Ir para o conteúdo principal

Brasil inclui eletricidade nas metas de descarbonização do transporte

Resolução do CNPE integra Programa Mover ao RenovaBio e pode favorecer híbridos e elétricos

BYD Dolphin Plus - recarga (4)

O Conselho Nacional de Política Energética (CNPE) aprovou nesta quarta-feira (1º) uma resolução que consolida a integração do Programa Mobilidade Verde e Inovação (Mover) ao RenovaBio. A medida estabelece valores de intensidade de carbono das fontes de energia (ICE) e a participação relativa de combustíveis líquidos, gasosos e da eletricidade no cumprimento das metas de descarbonização previstas na Lei do Combustível do Futuro (14.993/2024).

Com isso, a eletricidade passa a ser considerada oficialmente dentro do cálculo das emissões do setor de transportes, ao lado de combustíveis como gasolina, diesel, gás natural e etanol. Para o governo, trata-se de um “avanço histórico rumo a uma economia mais limpa, com segurança energética e previsibilidade para a indústria”, segundo destacou o ministro de Minas e Energia, Alexandre Silveira.

mme cnpe resolucao descarbonizacao
Foto de: MME

Impacto para híbridos e elétricos

Na prática, a resolução cria parâmetros técnicos que afetam diretamente o setor automotivo. Para os veículos elétricos a bateria (BEVs), a eletricidade apresenta uma intensidade de carbono muito inferior aos combustíveis fósseis, o que tende a favorecer sua adoção dentro das metas do Mover.

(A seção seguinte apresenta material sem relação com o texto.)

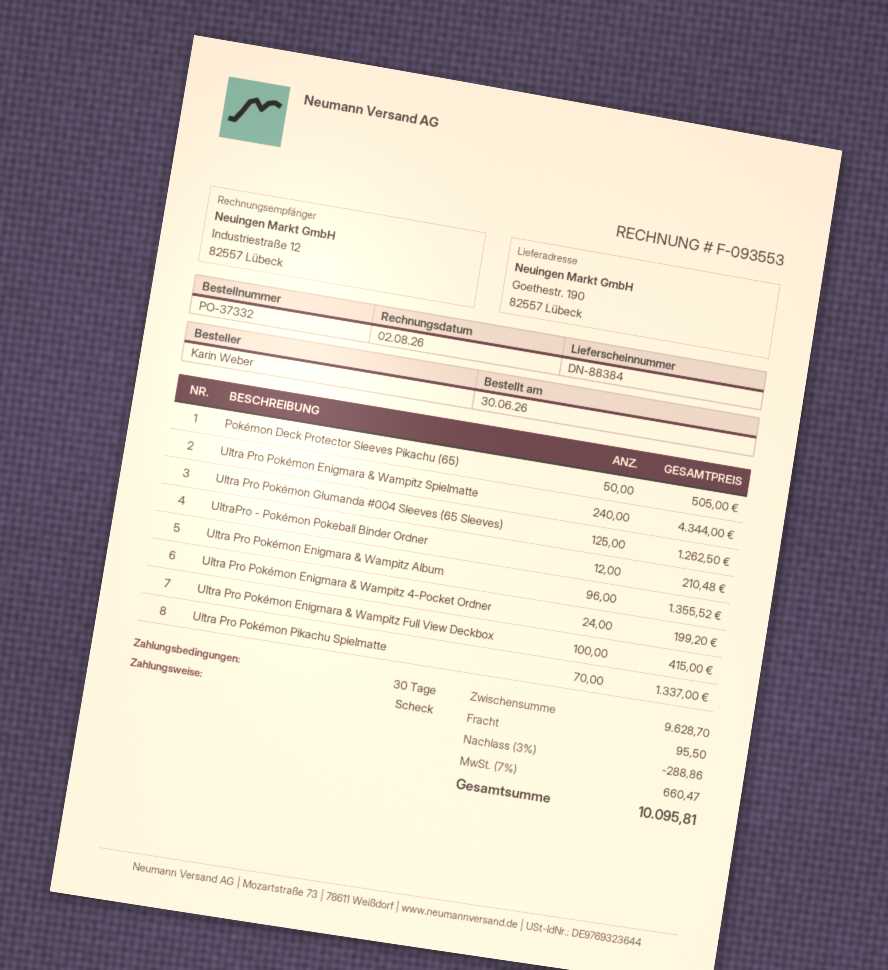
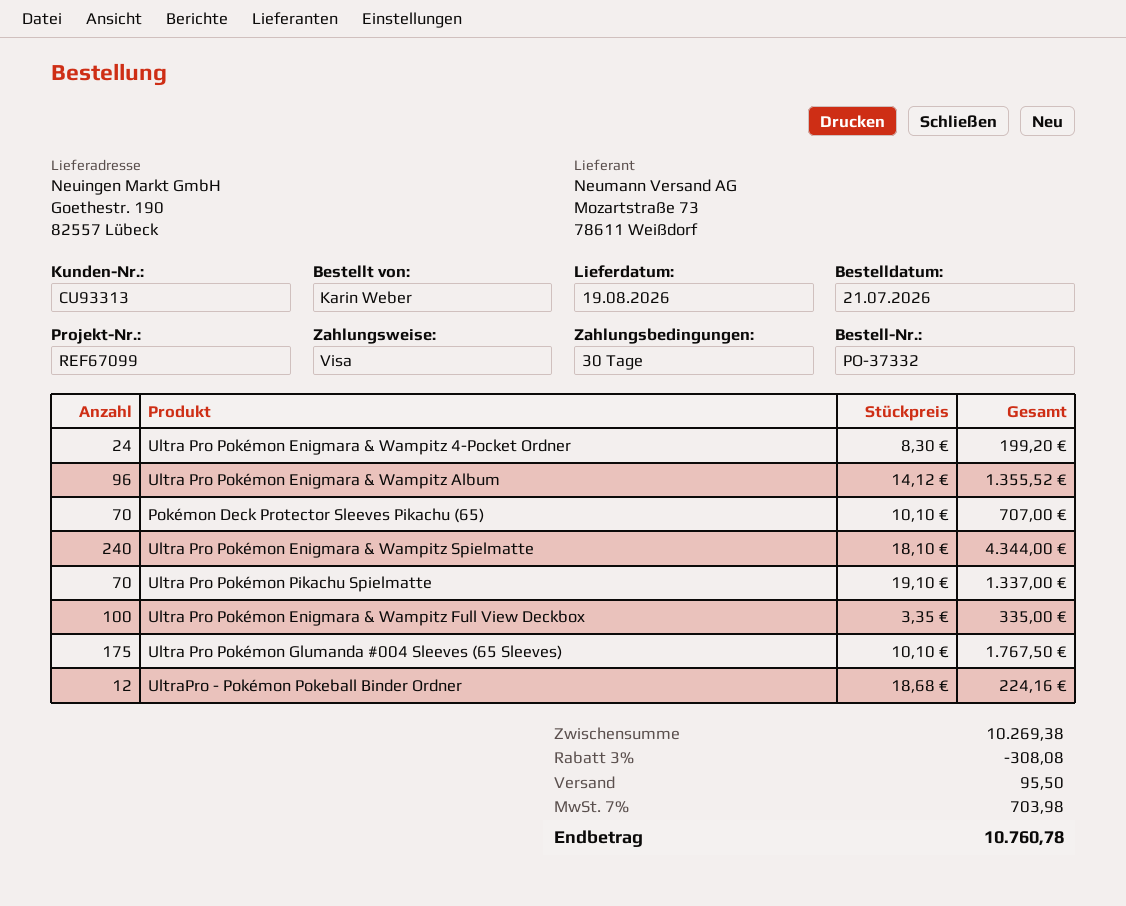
order date: 2026-06-30 -> 2026-07-21
payment method: cheque -> Visa
Pokémon Deck Protector Sleeves Pikachu (65): 50 for 505.00 -> 70 for 707.00
Ultra Pro Pokémon Glumanda #004 Sleeves (65 Sleeves): 125 for 1262.50 -> 175 for 1767.50
UltraPro - Pokémon Pokeball Binder Ordner: 12 for 210.48 -> 12 for 224.16
Ultra Pro Pokémon Enigmara & Wampitz Full View Deckbox: 100 for 415.00 -> 100 for 335.00
subtotal: 9628.70 -> 10269.38
discount: 3% = 288.86 -> 3% = 308.08
tax: 7% = 660.47 -> 7% = 703.98
total: 10095.81 -> 10760.78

Já os híbridos flex (HEV) e os híbridos plug-in flex (PHEVs) também ganham espaço, já que o uso do etanol continua sendo valorizado pelo RenovaBio e agora passa a contar em conjunto com a eletricidade. Como o cálculo adota a metodologia “poço-à-roda”, que considera o ciclo completo de emissões da produção ao uso, os veículos que combinam etanol e eletrificação tendem a apresentar resultados positivos.

Nesse sentido, a resolução pode reforçar a estratégia da indústria automotiva no Brasil de apostar em soluções múltiplas — do etanol aos elétricos puros — em vez de priorizar apenas uma tecnologia.

Galeria: Enel X - hub de recarga no SP Market

O que diz a Lei do Combustível do Futuro

Sancionada em 2024, a Lei do Combustível do Futuro (14.993/24) estabelece metas de redução da intensidade de carbono no transporte, integrando os programas Mover e RenovaBio em uma política única de mobilidade de baixo carbono. O texto também prevê que fabricantes e importadores de veículos cumpram requisitos ambientais baseados em métricas de ciclo de vida, incluindo combustíveis líquidos, gasosos e a eletricidade.

Na prática, isso significa que tanto os veículos elétricos quanto os híbridos estão contemplados. No entanto, a lei mantém ênfase nos biocombustíveis, reforçando o papel do etanol e do biodiesel como pilares da estratégia brasileira.

Chevrolet Spark EUV 2026 já está nas concessionárias
Foto de: Redação Motor1 Brasil

Vai estimular a frota de eletrificados?

Embora a resolução crie previsibilidade regulatória para montadoras e forneça um marco técnico para a indústria, ela não traz incentivos diretos ao consumidor, como descontos fiscais ou linhas de crédito específicas. Assim, o impacto imediato tende a ser maior para a estratégia de portfólio das fabricantes do que para a expansão rápida da frota de elétricos.

Mesmo assim, especialistas avaliam que o movimento pode contribuir para ampliar a presença de híbridos flex e híbridos plug-in, tecnologias que aproveitam a sinergia entre etanol e eletrificação. Para os elétricos puros, a inclusão da eletricidade no cálculo das metas de descarbonização é positiva, mas sua expansão continuará dependendo de fatores como preço, infraestrutura de recarga e incentivos de mercado.

Marco na transição energética

Segundo o Ministério de Minas e Energia, os valores técnicos definidos pelo CNPE foram baseados em estudo da Empresa de Pesquisa Energética (EPE), que analisou o ciclo de vida das principais fontes energéticas. O documento servirá como referência para implementação do Decreto nº 12.435/2025, que regulamenta o Mover, e para alinhamento com as certificações do RenovaBio.

O que você pensa sobre isso?

Com a decisão, o Brasil dá um passo importante para consolidar uma política integrada de descarbonização no setor de transportes, colocando biocombustíveis e eletrificação no mesmo plano regulatório. O efeito prático será sentido nas escolhas tecnológicas da indústria nos próximos anos, em um mercado cada vez mais pressionado por metas ambientais e pela competição global.